消化性潰瘍予防又は治療剤として用いられることを特徴とする請求項１記載の免疫バランス調整剤。
前記Th1/Th2/Th17免疫バランスのTh1及び／又はTh17への偏向が関与する疾患の予防又は治療に用いられ、
前記疾患は、関節リウマチであることを特徴とする請求項１記載の免疫バランス調整剤。
ユーグレナ由来物質を含み、
前記ユーグレナ由来物質は、ユーグレナグラシリス粉末，結晶性パラミロン，アモルファスパラミロン，及びレーザ回折／散乱式粒度分布測定装置で粒度を測定したときのメジアン径が、パラミロンの５倍以上であって、光学電子顕微鏡により、粒子が、隣接する粒子と付着していることが観察され、前記パラミロンに対して４倍以上の水と結合して膨潤しているエマルジョンパラミロンを含む群から選択された少なくとも一つの物質であり、
生体においてTh1,Th2及びTh17がそれぞれ誘導する免疫反応のバランスであるTh1/Th2/Th17免疫バランスを調整し、
インフルエンザ，消化性潰瘍及び関節リウマチからなる群から選択された一以上の疾患の予防に用いられることを特徴とする免疫バランス調整用食品組成物。
抗インフルエンザ剤として用いられることを特徴とする請求項５記載の免疫バランス調整用食品組成物。

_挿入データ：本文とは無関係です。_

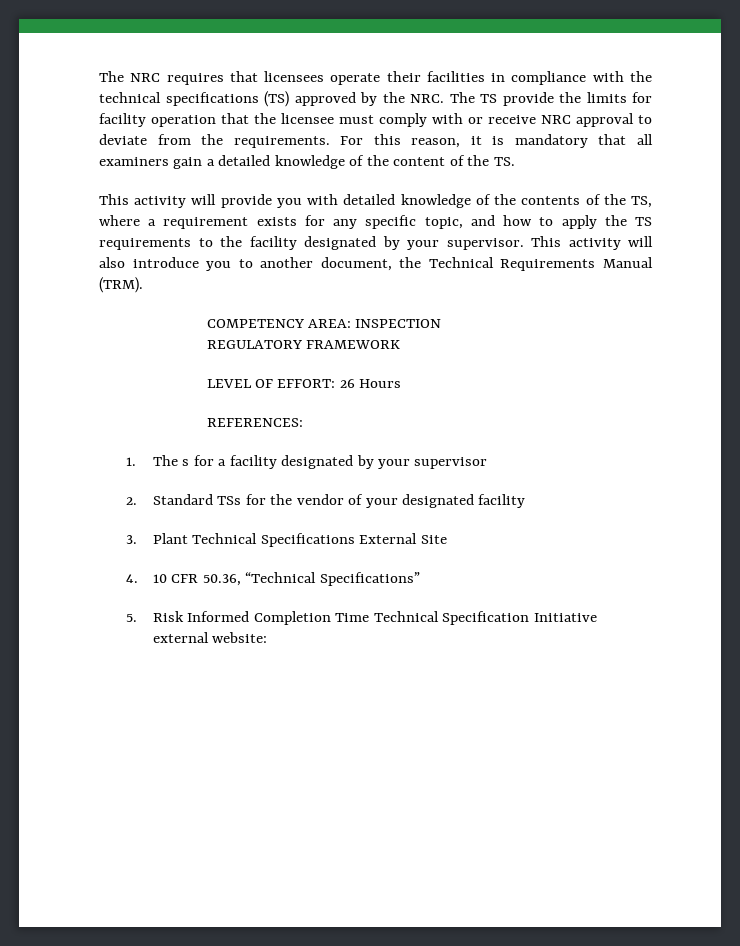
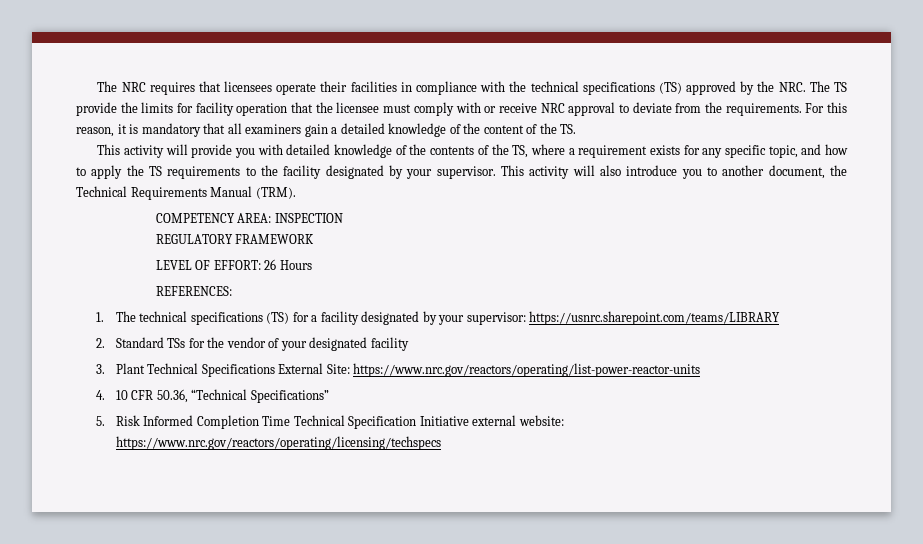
- 1. The s for a facility designated by your supervisor
+ 1. The technical specifications (TS) for a facility designated by your supervisor: https://usnrc.sharepoint.com/teams/LIBRARY
- 3. Plant Technical Specifications External Site
+ 3. Plant Technical Specifications External Site: https://www.nrc.gov/reactors/operating/list-power-reactor-units
- 5. Risk Informed Completion Time Technical Specification Initiative external website:
+ 5. Risk Informed Completion Time Technical Specification Initiative external website: https://www.nrc.gov/reactors/operating/licensing/techspecs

消化性潰瘍予防又は治療剤として用いられることを特徴とする請求項５記載の免疫バランス調整用食品組成物。
前記Th1/Th2/Th17免疫バランスのTh1及び／又はTh17への偏向が関与する疾患の予防又は治療に用いられ、
前記疾患は、関節リウマチであることを特徴とする請求項５記載の免疫バランス調整用食品組成物。